# Bernzomatic Braizing torch



## mrpercysnodgrass (12 May 2018)

I have just acquired a Bernzomatic OX 5500 braizing torch like this one 
https://www.bernzomatic.com/Products/Ha ... n/WK5500OX

I am finding it difficult to find the gas and oxygen canisters for them. Can somebody point me in the right direction please.


----------



## Phil Pascoe (12 May 2018)

If you look at "where to buy" for the torch there is nowhere. I think you'll find the torch is obsolete - I also have one - and you won't be able to get the oxygen with that fitting.


----------



## HappyHacker (12 May 2018)

Have a look at https://www.welduk.com/product/bulk-pur ... s-oxyturbo they say they have an adaptor to use these cylinders.


----------



## novocaine (12 May 2018)

In the uk, 0-4% of finding one. You might get old stock somewhere. 
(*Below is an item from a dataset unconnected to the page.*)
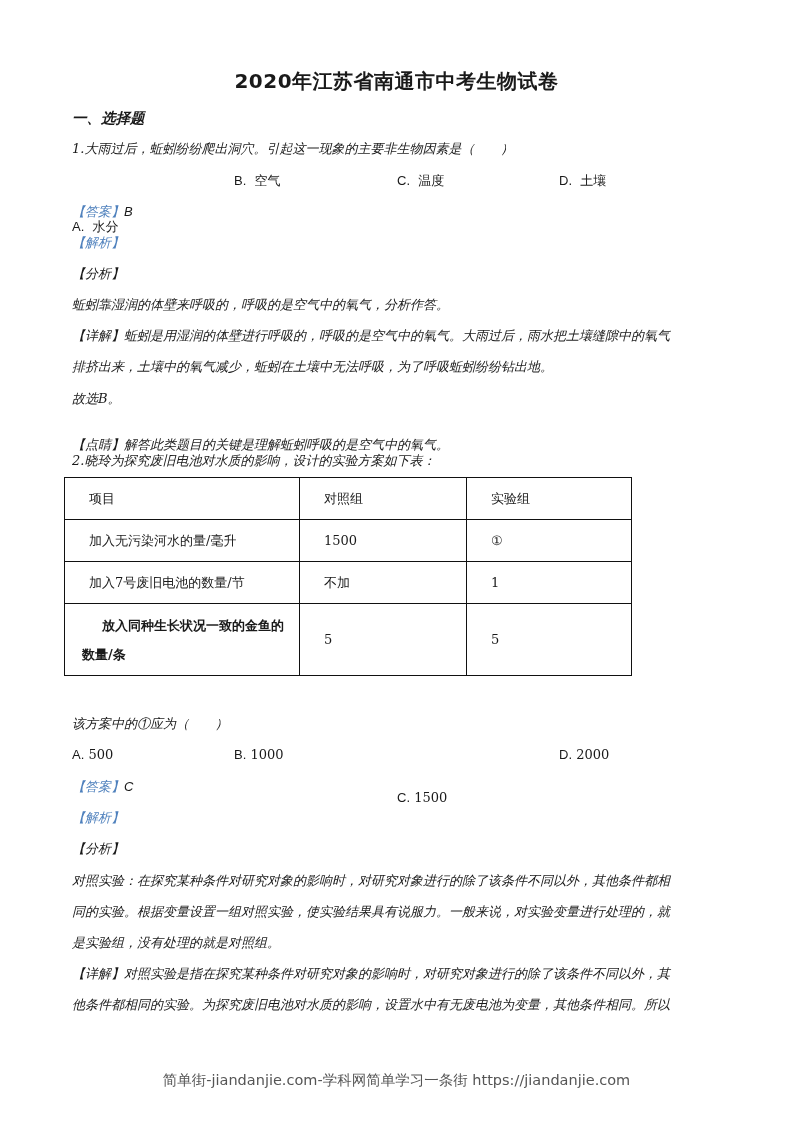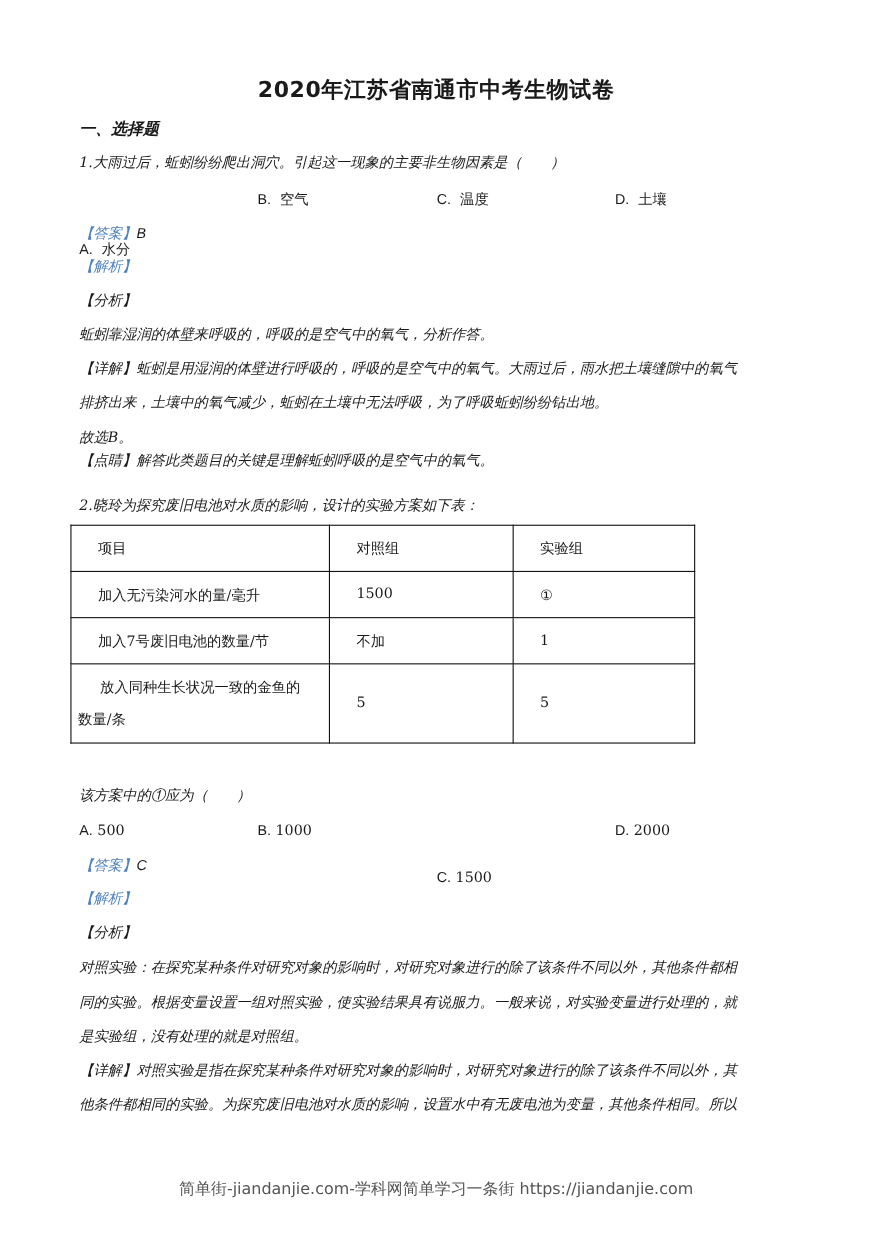"【点睛】解答此类题目的关键是理解蚯蚓呼吸的是空气中的氧气。" div.line { top: 411px -> 436px }
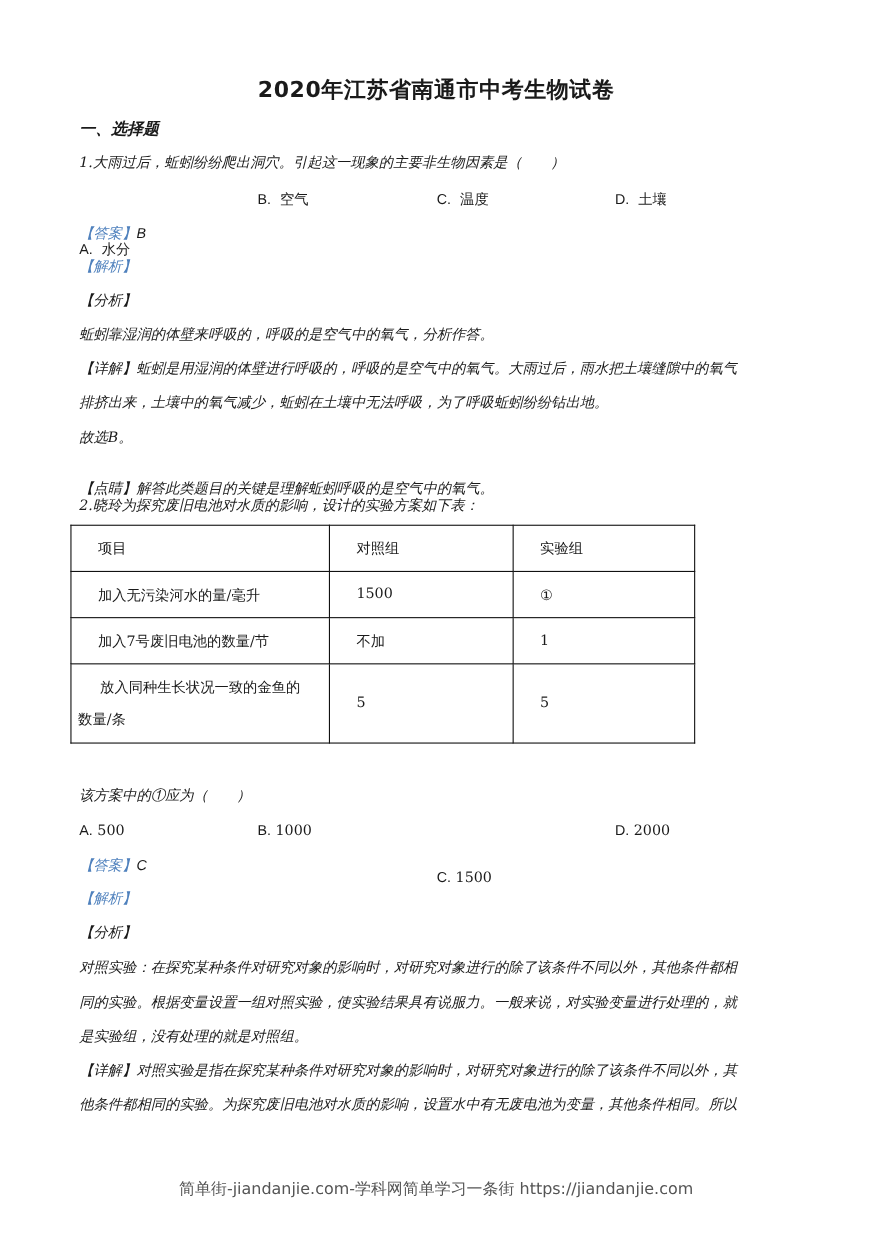"放入同种生长状况一致的金鱼的" td.c1 { font-weight: none -> bold; padding-left: 4px -> 15px }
Think they've been banned. To many bangs from people doing stupid things.


----------



## mrpercysnodgrass (13 May 2018)

Ok thanks. That is probably why it was so cheap!
I will likely go for a complete kit like this one 
OXYTURBO TURBO SET 110 - PORTABLE WELDING KIT at least I will have no trouble getting the consumables.


----------



## Sideways (13 May 2018)

The screw thread and valve on the cylinders for these are the same fitting as used on the heavy, higher capacity but disposable Coleman cylinders. Berneze do (did ?) plumbers torches for soldering and brazing that fit direct to one cylinder only using this fitting.
I haven't looked for many years but I remember that oxygen was horribly expensive in these small bottles.


----------



## hawkeyefxr (14 May 2018)

The Mapp gas is easy to get hold of, screwfix, bit i think you would need a turbo torch that screws directly on the can. It will braze smallish things.
The Oxy bottle i wouldn't touch with a barge pole, not in a tin can anyway.


----------



## Phil Pascoe (14 May 2018)

They are quite heavy cylinders, not exactly tin cans.


----------



## hawkeyefxr (20 May 2018)

They are about 18g i think, the weight comes from the gas (liquid).
I was used to working with steel up to and above 2in thick, anything below a 1/4 in is tin for me lol


----------